Ruang selanjutnya yang ada di dalam masjid ini adalah ruang kantor. Ruang ini sebenarnya jarang digunakan karena masjid pun jarang dibuka, meskipun tetap ada kegiatan operasional yang dilakukan. Sedangkan ruang pertemuan biasanya digunakan untuk acara-acara khusus (biasanya dipakai untuk pertemuan orang-orang Turki). Di ruangan ini juga ada beberapa alat olahraga, seperti meja billiard, meja ping-pong, dan permainan sepak bola mini yang dimainkan dengan tangan.
Terakhir, ruang utama masjid. Ruang ini berkapasitas cukup besar, yaitu sekitar 200 orang. Di bagian belakang ada ruangan lagi untuk jamaah perempuan. Ruang utama ini beralaskan karpet merah yang sangat tebal. Typically Turkish (sangat Turki sekali). Ruangan ini sangat bersih dan nyaman. Jamaah yang mau masuk ke ruangan utama diharuskan memakai kaos kaki. Peraturan ini secara jelas dituliskan di pintu masuk ruang utama. Bagi jamaah yang berani melanggar akan ditegur oleh takmir baik dalam bahasa Turki atau pun Belanda.

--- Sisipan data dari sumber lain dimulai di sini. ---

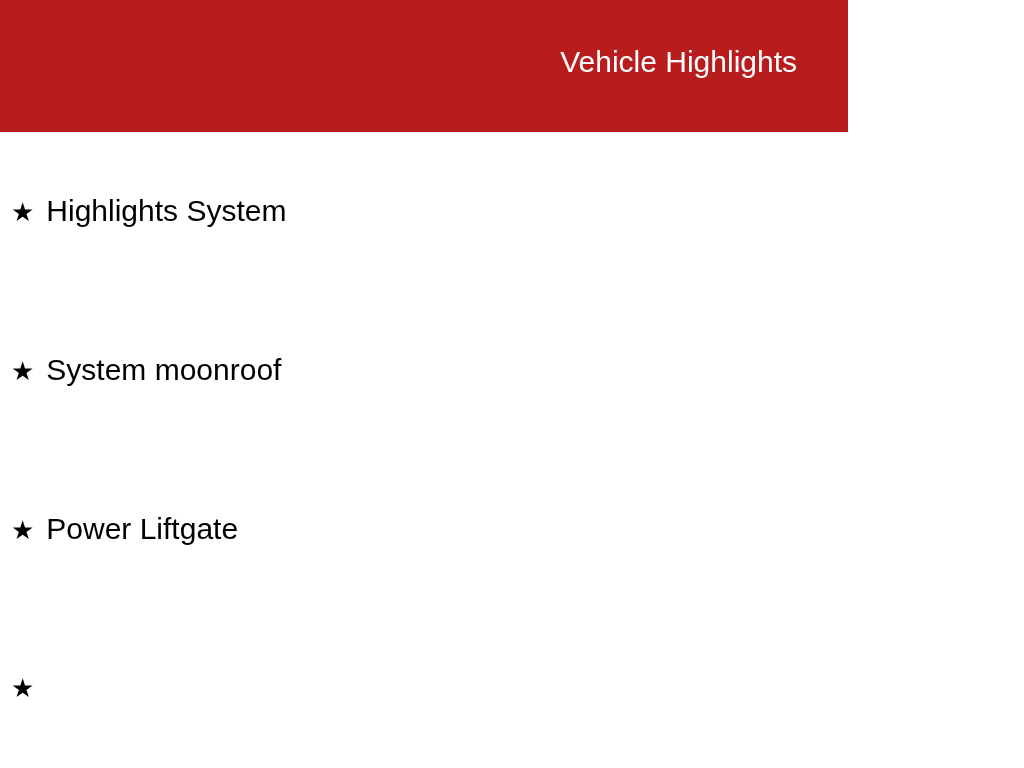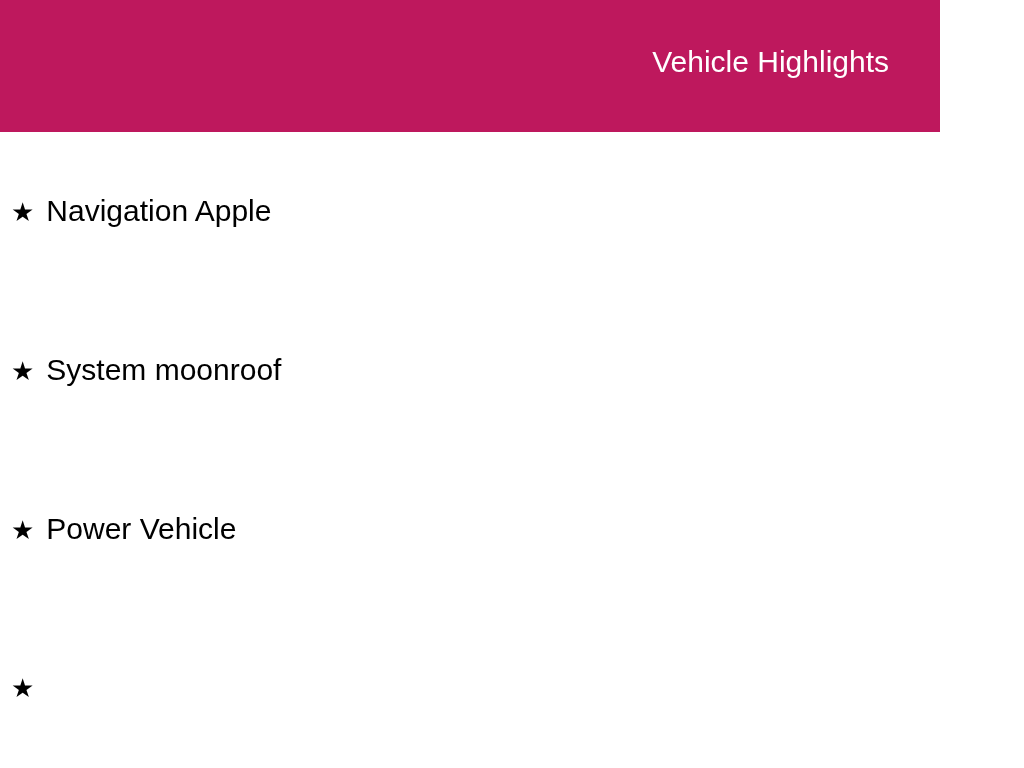"Vehicle Highlights" .header { background: #be185d -> #b91c1c; width: 940px -> 848px }
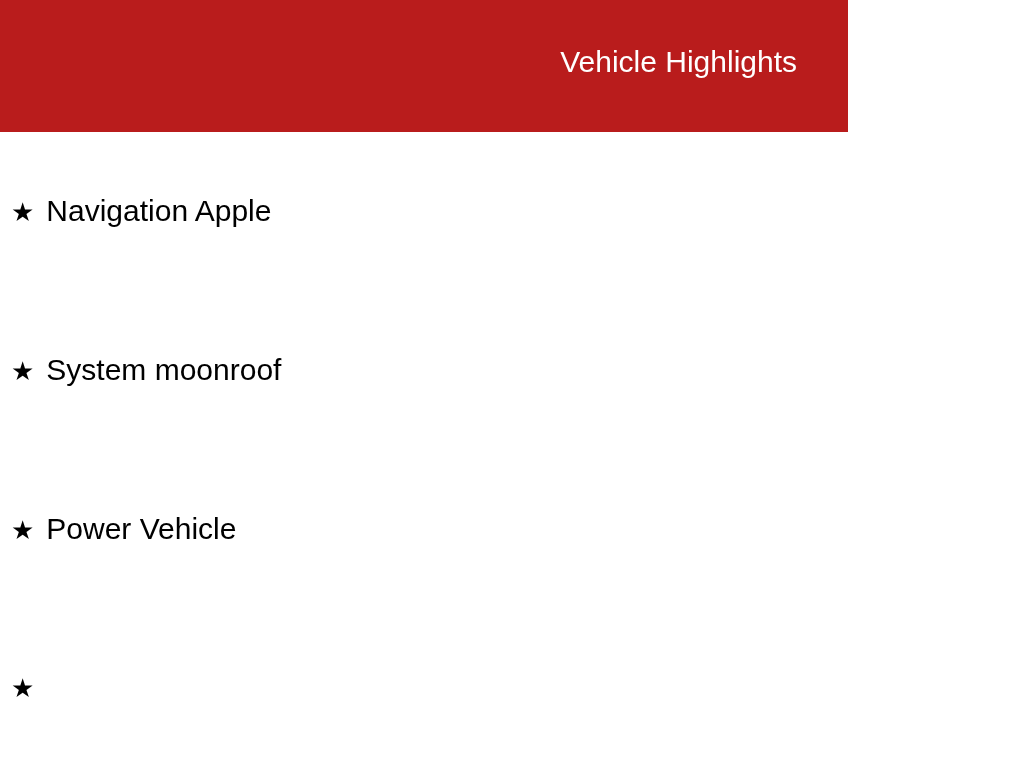"Navigation Apple" span.highlight-label { text: Navigation Apple -> Highlights System }
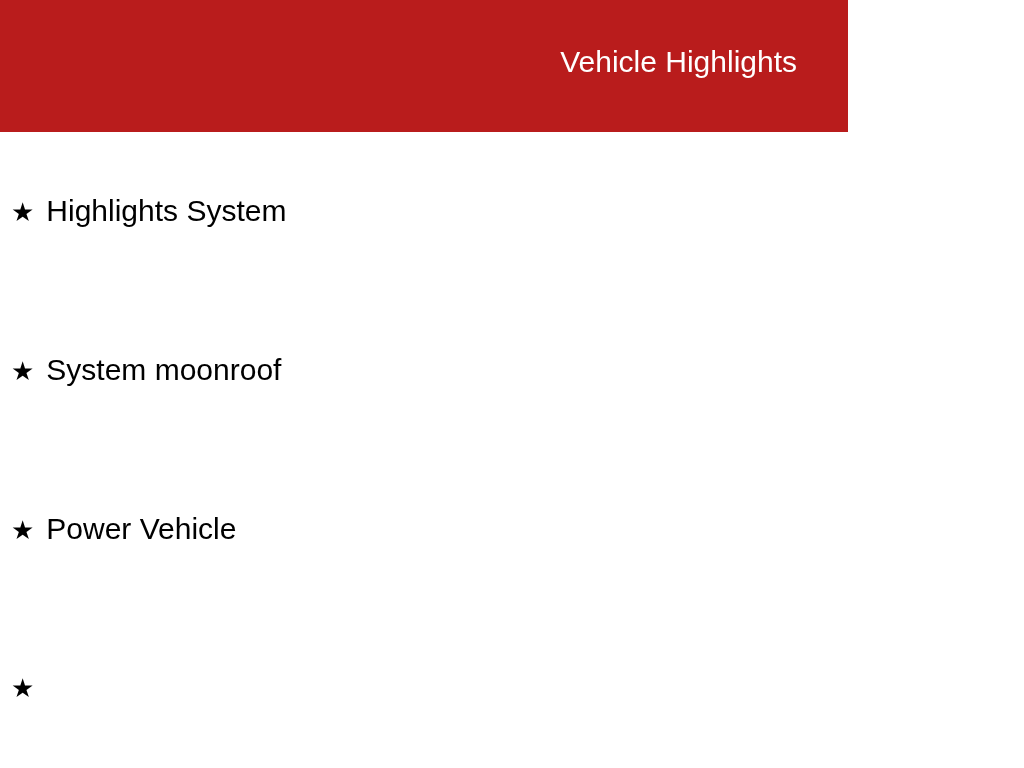"Power Vehicle" span.highlight-label { text: Vehicle -> Liftgate }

Di dalam ruangan utama ada ruangan kecil yang digunakan oleh imam untuk mengganti pakaian. Imam di masjid ini memiliki seragam khusus untuk memimpin sholat berjamaah. Seragam yang digunakan bentuknya seperti jubah sultan dalam film-film. Ditambah dengan penutup kepala yang khas, penampilan imam tak ubahnya penampilan seorang sultan. Performa Turki memang terlihat sedikit berbeda daripada umat Islam lainnya. Mereka terlihat lebih mewah. Performa seperti itu bisa jadi merupakan sisa-sisa peninggalan kejayaan kesultanan yang telah runtuh.